Mail Archives: djgpp-workers/2000/03/19/05:22:18
On Fri, 17 Mar 2000, Eric Rudd wrote:
> There is the cryptic statement in the Pentium Pro manual, vol. 2, 7.6:
>
> "The sign bit of a NaN is not interpreted."
>
> What do you suppose they mean by that?
I interpret this as meaning that the sign bit of a NaN is a flag, not a
sign.
> I had already done the experiment to produce the table in my earlier message;
> I only incorrectly labeled +NaN as SNaN. Here is a hacky little program to
> try these things:
[snip]
> if (xys[i][1] == '$') { /* Motorola hex format */
> xys[i][1] = xys[i][0];
> sscanf(&xys[i][1], "%llx", &nd);
> } else if (xys[i][0] == '$') {
> sscanf(&xys[i][1], "%llx", &nd);
> } else { /* C hex format, decimal, or octal */
> sscanf(xys[i], "%lli", &nd);
> }
> x[i] = *((double *) &nd);
Beware of this last line: latest versions of GCC could do various tricks
with it, which makes loading literal infinities and nans not trivial.
You had better compiled without -O and examined the machine code.

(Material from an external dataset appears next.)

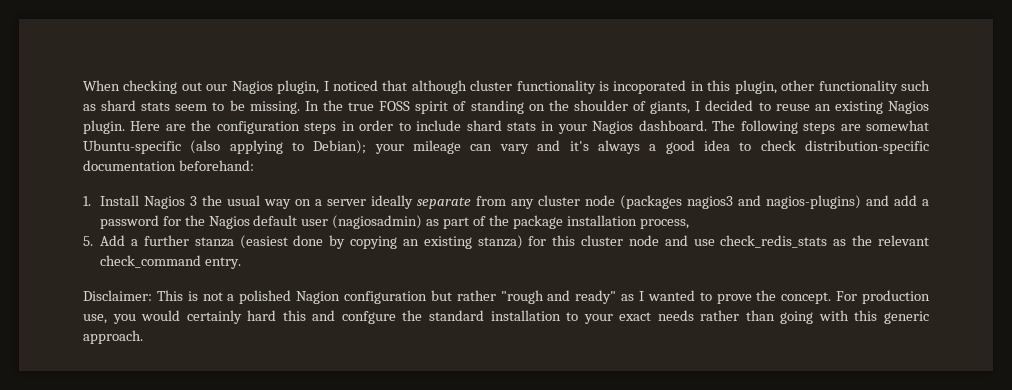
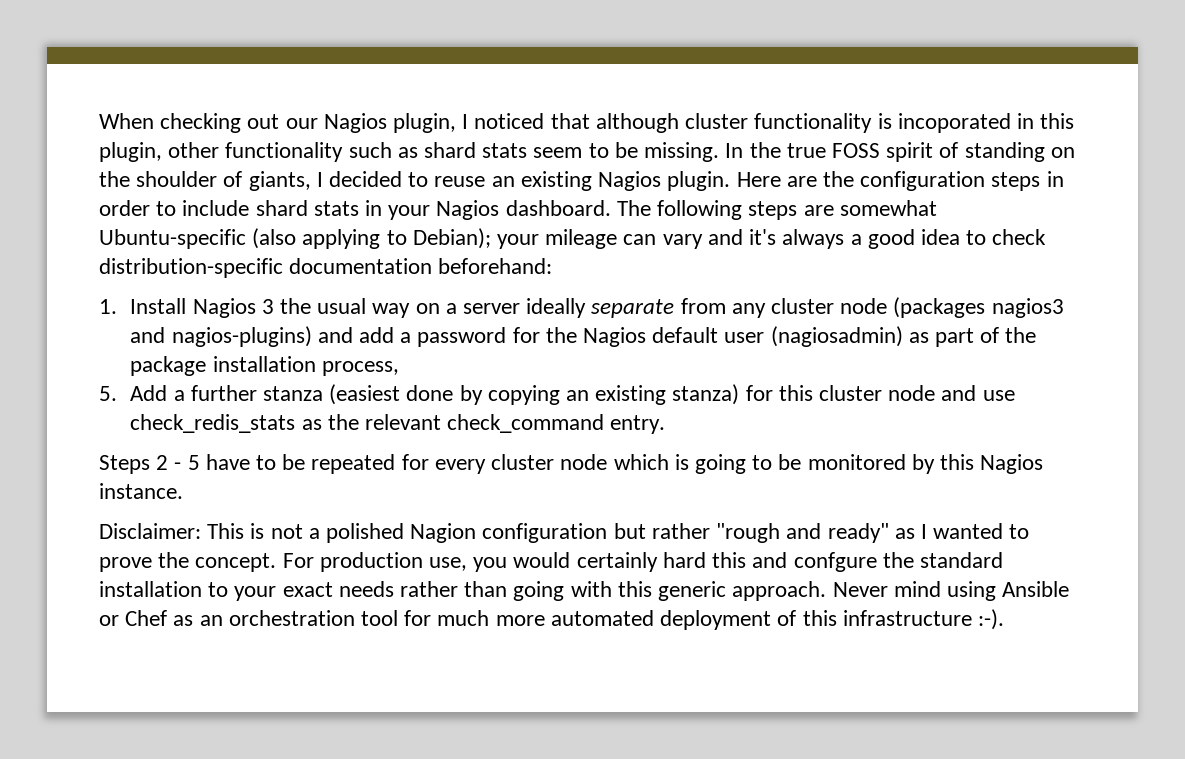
(242, 263) none -> [99,454,1044,474] [99,483,183,499] // Steps 2 - 5 have to be repeated for every cluster node which is going to be monitored by this Nagios instance.
(143, 337) none -> [832,581,1070,601] [99,609,1004,630] Never mind using Ansible or Chef as an orchestration tool for much more automated deployment of this infrastructure :-).

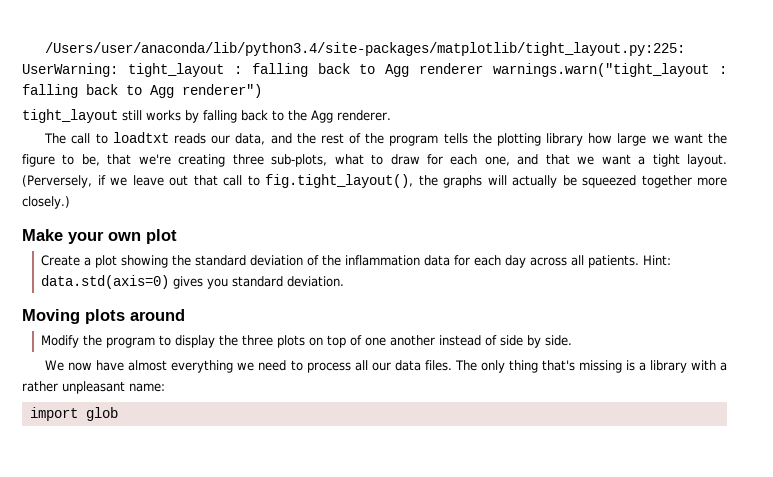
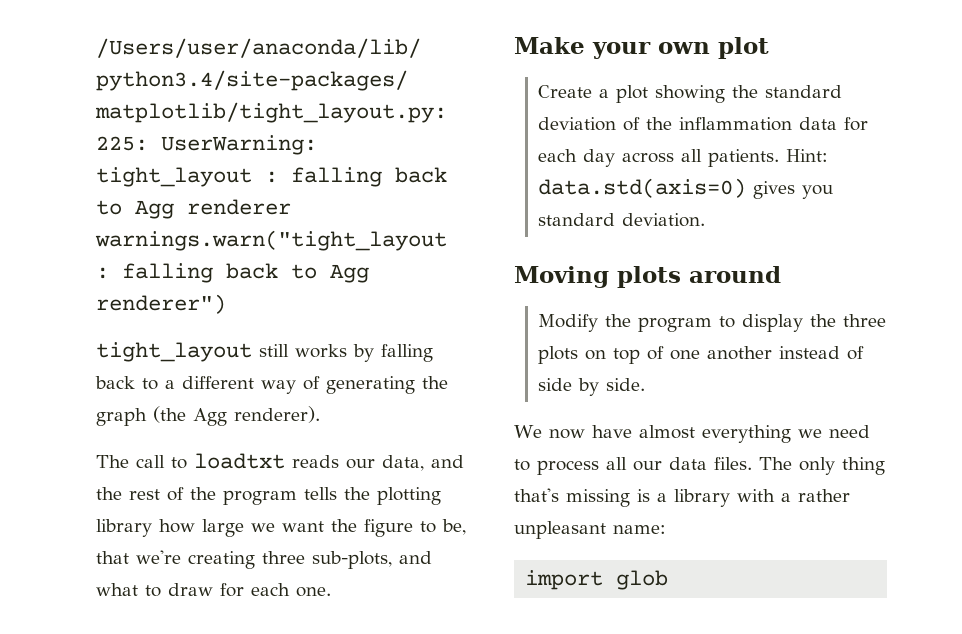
[288,110,391,123] the Agg renderer. -> [165,376,448,394] [96,406,320,426] a different way of generating the graph (the Agg renderer).
(328, 160) none -> [399,551,432,564] and
[484,154,728,167] [22,174,727,188] [22,196,70,209] one, and that we want a tight layout. (Perversely, if we leave out that call to fig.tight_layout(), the graphs will actually be squeezed together more closely.) -> [296,587,331,597] one.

> On my Pentium II, I found that -NaN = -NaN * -NaN; all other sign
> combinations produced +NaN.
This contradicts the Intel manual. (So what else is new?)
> 220When applied to infinite and NaN values, the -, +, and
> space flag characters have their usual meaning; the # and
> 0 flag characters have no effect.
>
> it seems that "real indefinite" must be printed out as negative.
Hmm? How do you see it from this footnote? IIRC it refers to the - and
+ flags in the format specifier, which we do support.
The issue at hand is do we need to print the negative sign when the
format is simply %f, say.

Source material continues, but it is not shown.